Dans leurs premières observations, certains étudiants n'en parlent pas, soit que véritablement ils ne la perçoivent pas, soit qu'ils se censurent au nom de ce qu'ils pensent être un antiracisme. Par peur de ma réaction, possiblement - la réaction d'un professeur fonctionnaire de l'université de la République, qui se doit comme tel d'être aveugle à la couleur. D'autres ne l'ignorent pas, mais l'expriment la plupart du temps par des formules ni plus ni moins maladroites que celles de nombreux commentateurs patentés, journalistes ou sociologues. En effet, bien que bon nombre de ces étudiants utilisent dans leurs délibérations informelles des termes bien plus adéquats et défendables (Arabes, Noirs, Purs, Rebeus, Renois, Babtous…), ils se sentent contraints d'adopter, dans leurs comptes rendus d'observations, des expressions apparemment euphémisées et qui sont en fait autrement plus racistes.
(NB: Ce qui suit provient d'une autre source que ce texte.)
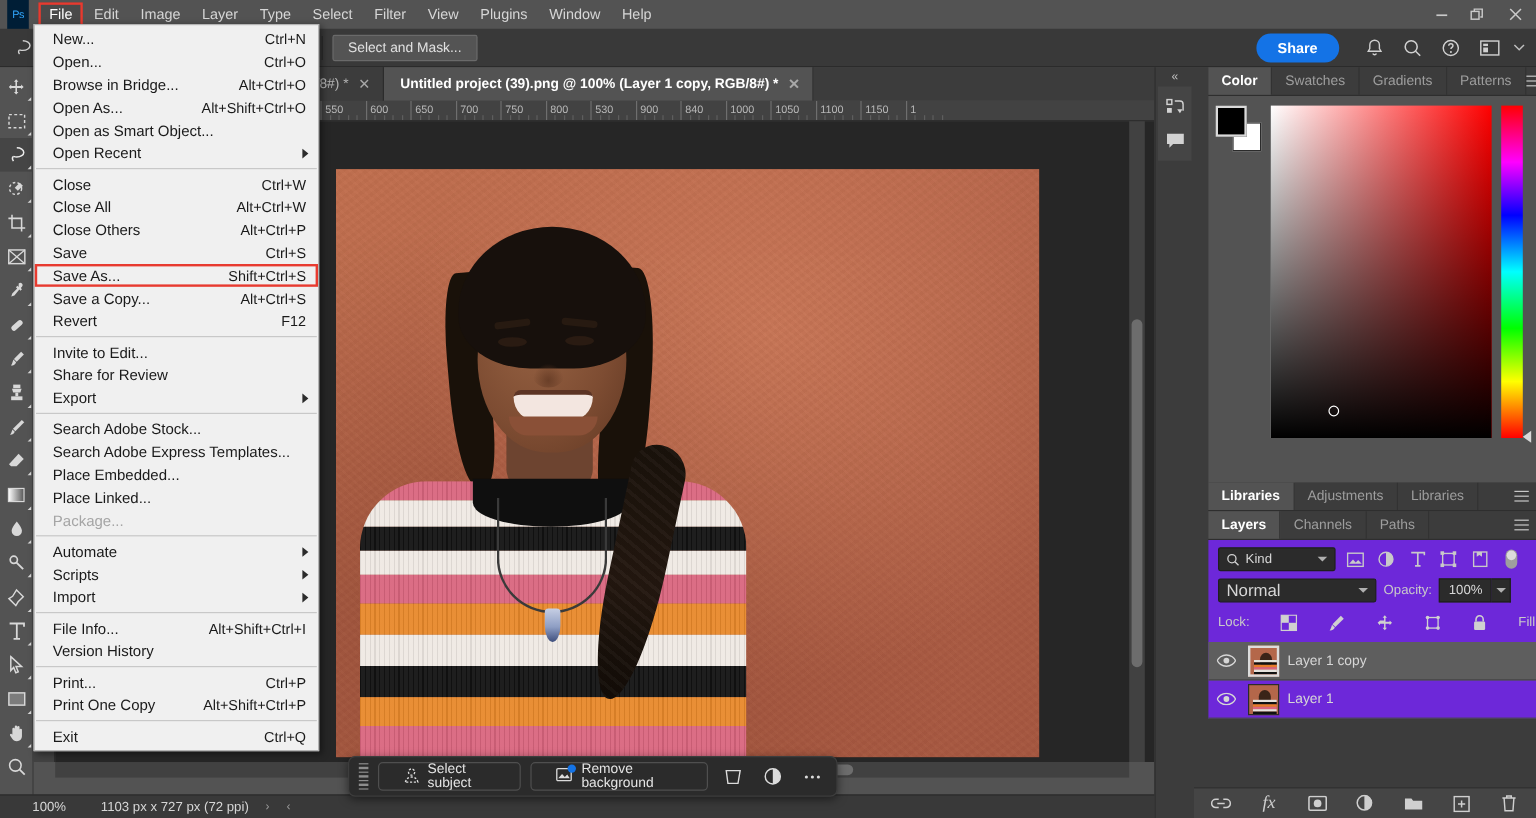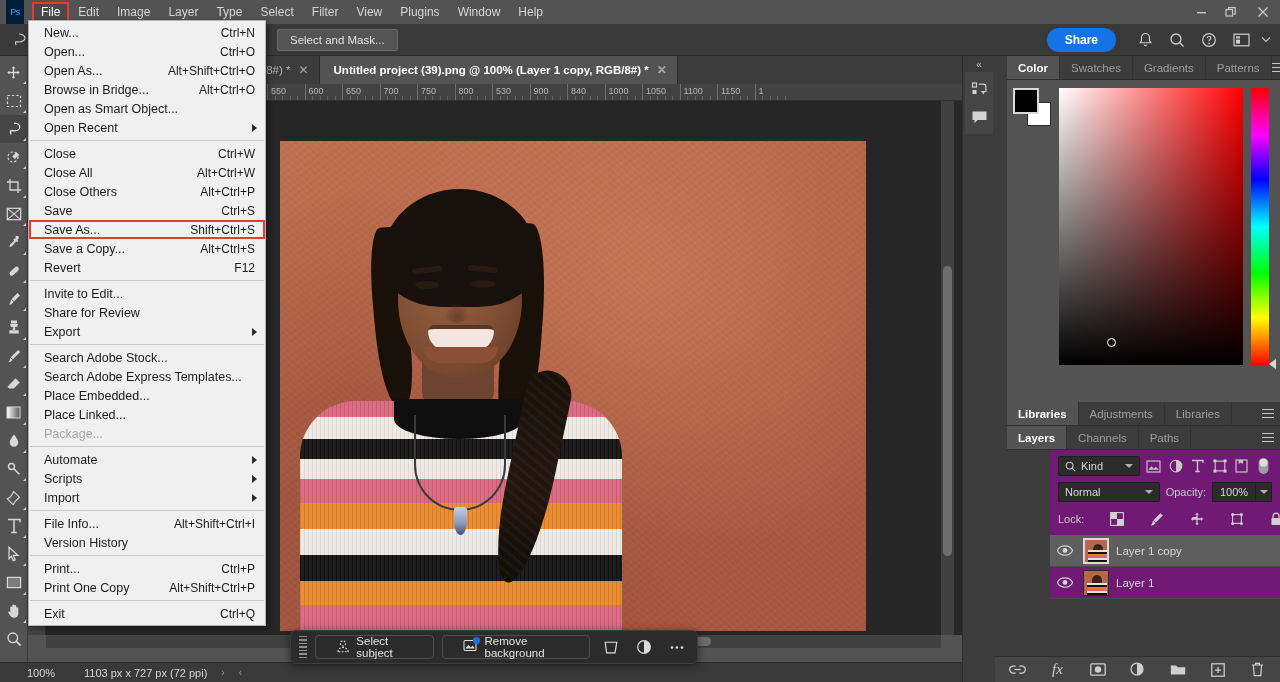--- a/index.html
+++ b/index.html
@@ -275,31 +275,31 @@
     position:relative;
   }
   .cf-marker { position:absolute; left:48px; top:250px; width:9px; height:9px; border:1.5px solid #fff; border-radius:50%; }
   .huebar {
     width: 18px; height: 277px; position:relative;
     background: linear-gradient(to bottom, #ff0000 0%, #ff00ff 17%, #0000ff 33%, #00ffff 50%, #00ff00 67%, #ffff00 83%, #ff0000 100%);
   }
   .hue-marker { position:absolute; right:-7px; bottom:-4px; width:0;height:0;
     border-top:5px solid transparent;border-bottom:5px solid transparent;border-right:7px solid #d9d9d9; }
 
-  .layers-body { background:#701a75;margin-left:43px; }
+  .layers-body { background:#6d28d9; }
   .filter-row { display:flex; align-items:center; gap:6px; padding:6px 8px 4px 8px; }
   .kind-select {
     height:20px; width:98px; background:#2b2b2b; border:1px solid #1f1f1f; border-radius:2px;
     display:flex; align-items:center; gap:5px; padding:0 6px; color:#d6d6d6; font-size:11px;
   }
   .filter-ico { width:20px; height:20px; display:flex; align-items:center; justify-content:center; color:#c9c9c9; }
   .blend-row { display:flex; align-items:center; gap:6px; padding:2px 8px 4px 8px; }
   .blend-select {
     height:20px; width:132px; background:#2b2b2b; border:1px solid #1f1f1f; border-radius:2px;
-    display:flex; align-items:center; padding:0 6px; color:#d6d6d6; font-size:11px; position:relative;
+    display:flex; align-items:center; padding:0 6px; color:#d6d6d6; font-size:14px; position:relative;
   }
   .chev { width:0;height:0;border-left:4px solid transparent;border-right:4px solid transparent;
     border-top:4px solid #b0b0b0; margin-left:auto; }
   .small-label { font-size:11px; color:#c9c9c9; }
   .num-field { height:20px; min-width:44px; background:#2b2b2b; border:1px solid #1f1f1f;
     color:#d6d6d6; font-size:11px; display:flex; align-items:center; justify-content:center; }
   .num-chev { width:16px; height:20px; background:#2b2b2b; border:1px solid #1f1f1f; border-left:none;
     display:flex; align-items:center; justify-content:center; }
   .lock-row { display:flex; align-items:center; gap:26px; padding:3px 8px 6px 8px; }
   .lock-ico { width:16px; height:16px; display:flex; align-items:center; justify-content:center; color:#d0d0d0; }
@@ -1072,26 +1072,26 @@
   <div class="filemenu" id="fileMenu">
       <div class="fm-row">
         <span class="fm-label">New...</span>
         <span class="fm-acc">Ctrl+N</span>
       </div>
       <div class="fm-row">
         <span class="fm-label">Open...</span>
         <span class="fm-acc">Ctrl+O</span>
       </div>
       <div class="fm-row">
+        <span class="fm-label">Browse in Bridge...</span>
+        <span class="fm-acc">Alt+Ctrl+O</span>
+      </div>
+      <div class="fm-row">
         <span class="fm-label">Open As...</span>
         <span class="fm-acc">Alt+Shift+Ctrl+O</span>
-      </div>
-      <div class="fm-row">
-        <span class="fm-label">Browse in Bridge...</span>
-        <span class="fm-acc">Alt+Ctrl+O</span>
       </div>
       <div class="fm-row">
         <span class="fm-label">Open as Smart Object...</span>
       </div>
       <div class="fm-row">
         <span class="fm-label">Open Recent</span>
         <span class="fm-arrow"></span>
       </div>
       <div class="fm-sep"></div>
       <div class="fm-row">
Facemouk est le repaire caché des jeunes lire l'article de villes de France. En hydrophile dans les méandres des posts, j'ai constaté que nos banlieues se déchiraient sur un sujet épineux : icelui des « marocaines à khel ». C'est comme ça que sont appelées les jeunes gronzesses d'origine marocaine qui s'entichent de hommes noirs. Il existe présentement plusieurs cœurs Facebook (à l'instar de « Anti tunisienne à khel », « Les libyennes utilisent l'Mahométisme pour justifier leurs débauches » ou le désormais disparu « Anti syrienne et collabeur »), forts intimement de 2000 à 3000 likes, remplis de diatribes contre ces adolescentes accusées de « trahir à elles communauté ».